Pero... ¿qué es lo que cubre la
inmensa lona que tanto ha costado
levantar? ¿Existen decisión, imaginación... agallas para saberlo? ¿Hay alguien,
acaso, que en medio del estrépito, en la claudicante ocultación de los
silencios, se atreva a decirlo?
A
lo largo de toda la jornada la presunción de algo aciago rondó como un presagio, ganó todos los resquicios. Y ahora
que la lona insondable, ominosa, amorfa, flamea por efectos del viento que asola y
azota, dos, tres o más hombres se miran
los unos a los otros para conjurar el
tiempo. Durante la exhalación en que
esas miradas se cruzan madura la sospecha
de la insignificancia de cualquier intento.
Los
hombres consideran, hipnotizados, la lona y la lona flamea porque el viento del
norte que asola y azota no otorga treguas. En el interior de cada uno de esos
hombres, que podrán ser dos, tres o más,
crecen las aprensiones. Dudan y el
ejercicio de dubitación se hunde en sus
corazones con tanta impunidad como una daga penetra en carne blanda e inmaculada.
Más
allá, desde los estrados superiores, la
voz se impone por sobre el fragor y los embates del viento que asola y azota la
lona mugrienta, manchada, amorfa.
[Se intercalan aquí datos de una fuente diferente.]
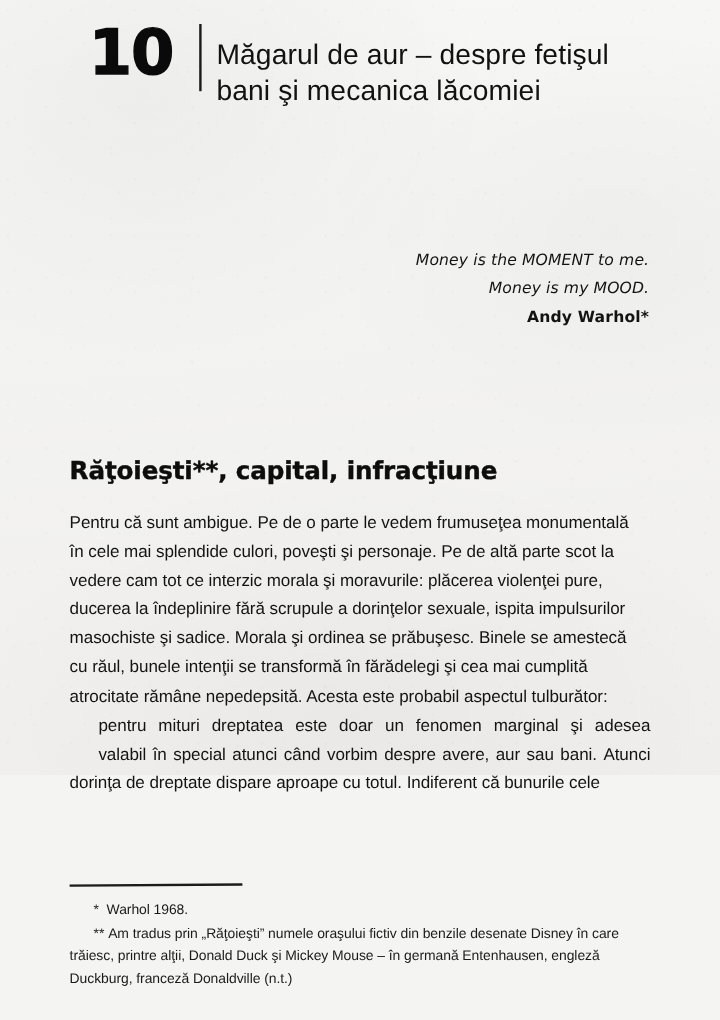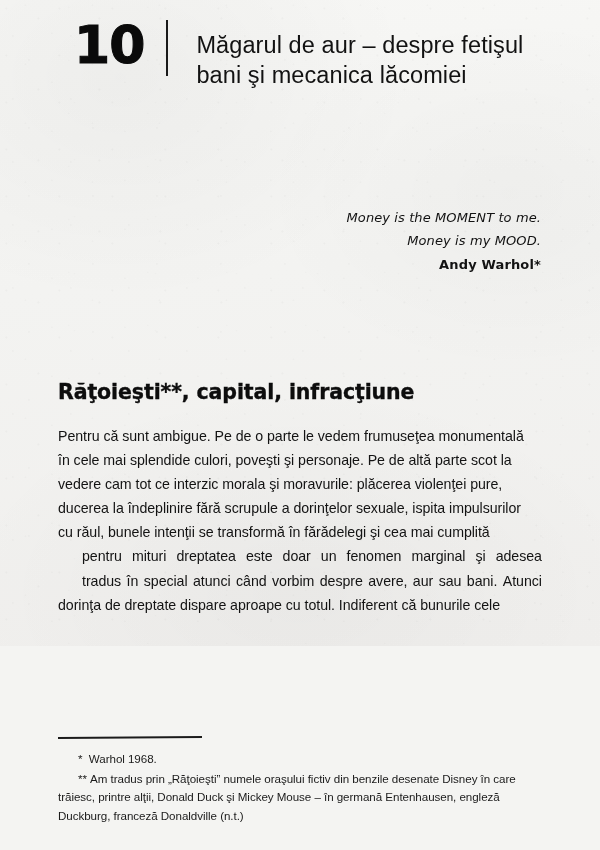--- a/index.html
+++ b/index.html
@@ -78,7 +78,7 @@
   }
 
   .chapter-title {
-    margin-left: 28px;
+    margin-left: 12px;
     font-size: 23.5px;
     line-height: 1.30;
     font-weight: 400;

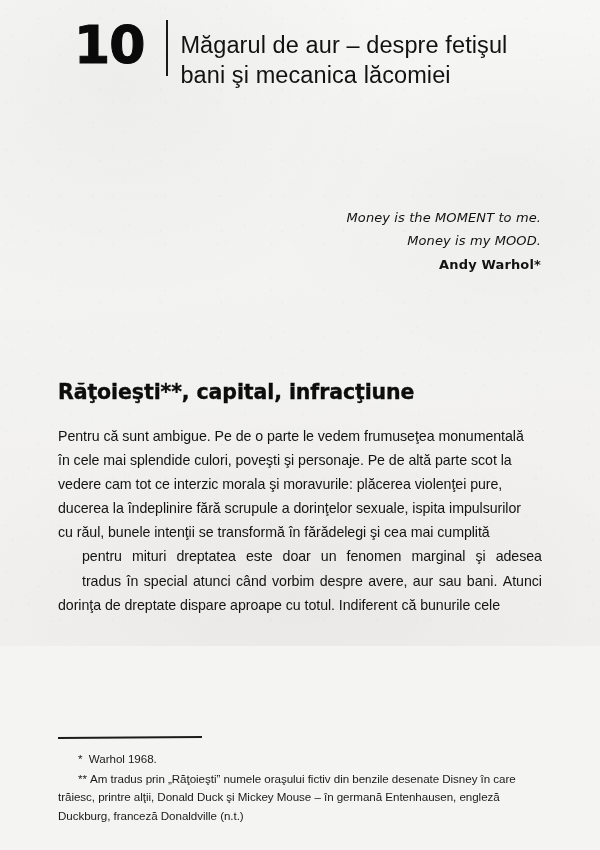--- a/index.html
+++ b/index.html
@@ -209,6 +209,7 @@
     <span class="bline">în cele mai splendide culori, poveşti şi personaje. Pe de altă parte scot la</span>
     <span class="bline">vedere cam tot ce interzic morala şi moravurile: plăcerea violenţei pure,</span>
     <span class="bline">ducerea la îndeplinire fără scrupule a dorinţelor sexuale, ispita impulsurilor</span>
+    <span class="bline">masochiste şi sadice. Morala şi ordinea se prăbuşesc. Binele se amestecă</span>
     <span class="bline">cu răul, bunele intenţii se transformă în fărădelegi şi cea mai cumplită</span>
     <span class="bline j">
         <span>pentru</span>

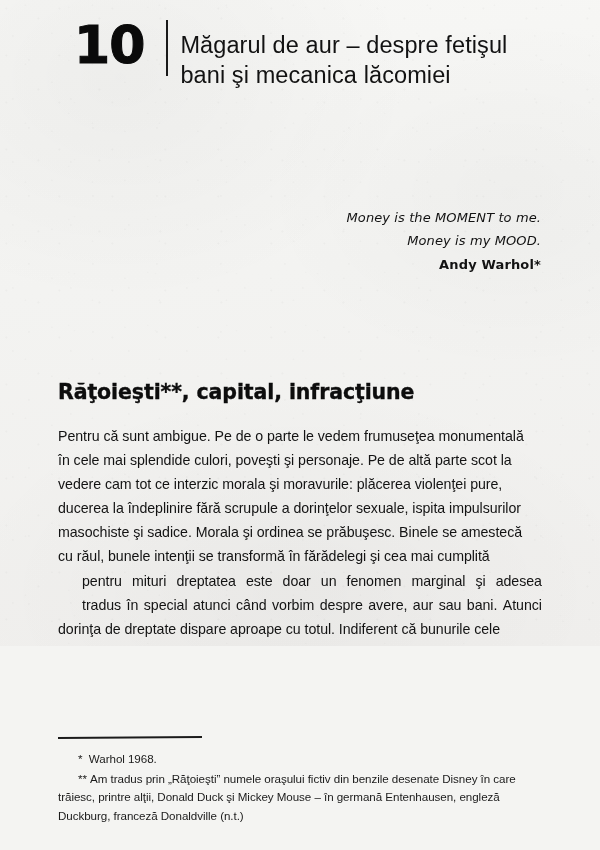--- a/index.html
+++ b/index.html
@@ -211,6 +211,7 @@
     <span class="bline">ducerea la îndeplinire fără scrupule a dorinţelor sexuale, ispita impulsurilor</span>
     <span class="bline">masochiste şi sadice. Morala şi ordinea se prăbuşesc. Binele se amestecă</span>
     <span class="bline">cu răul, bunele intenţii se transformă în fărădelegi şi cea mai cumplită</span>
+    <span class="bline">atrocitate rămâne nepedepsită. Acesta este probabil aspectul tulburător:</span>
     <span class="bline j">
         <span>pentru</span>
         <span>mituri</span>

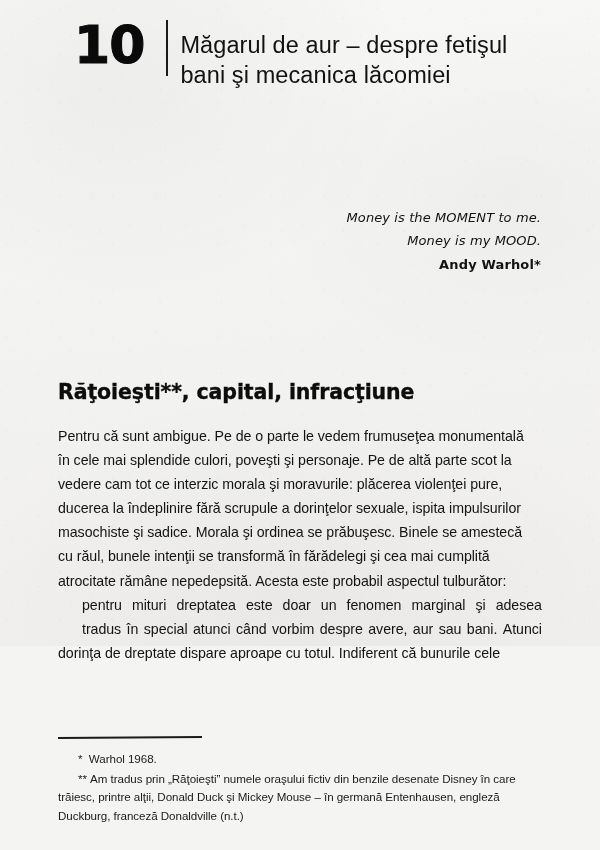--- a/index.html
+++ b/index.html
@@ -225,7 +225,7 @@
         <span>adesea</span>
       </span>
     <span class="bline j">
-        <span>tradus</span>
+        <span>valabil</span>
         <span>în</span>
         <span>special</span>
         <span>atunci</span>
La lona que se sacude con un temblor indefinido que no cesa y crece.
La
voz del hombre, que se interpone al irrisorio ejercicio de imaginación de un puñado
de hombres sobre cubierta, suena exasperada y audible. Retumba en los recodos
de las escalerillas. Se escurre entre
las olas majestuosas que mece el viento impiadoso que asola y azota y penetra como un trueno en los oídos de dos,
tres o más hombres incapaces de
discernir qué misterios encierra.
Hay
algo de absurdo entre esas cavilaciones,
impregnadas de urgencias, como consecuencia de la admonición que proviene de
las alturas. Ellos vacilan, pero en la angustiada lucidez de la premura alcanzan a comprender que el tiempo ha dejado
de ser una estúpida arbitrariedad del pensamiento. Ahora, comprueban, se ha
transformado en un dato puntual e inexorable.
La
lona se estremece y la imperturbable presencia en las alturas vocifera la segunda palabra. El segundo graznido
de la rutina que ha aprendido en trabajosas jornadas de obediencia y adiestramiento que cierto albedrío
dispone para instruir a sus vicarios.
Con la firmeza y marcialidad
que establecen los reglamentos
grita ¡disparen!.
La
orden es seca, chillona, de una sonoridad herida por un odio ancestral.
¡Disparen!
Dice, cumpliendo la definitiva
formulación del ritual, y los sesenta hombres, aprisionados por la lona mugrienta que ondea al vaivén que
impone el impiadoso viento del norte que asola y azota, descubren –al mismo
tiempo que dos, tres o más hombres sobre cubierta, en una súbita revelación que quizás alcance a iluminar sus
conciencias- que lo que encierra esa
lona atroz, mugrienta y mecida por un viento de furias se llama miedo.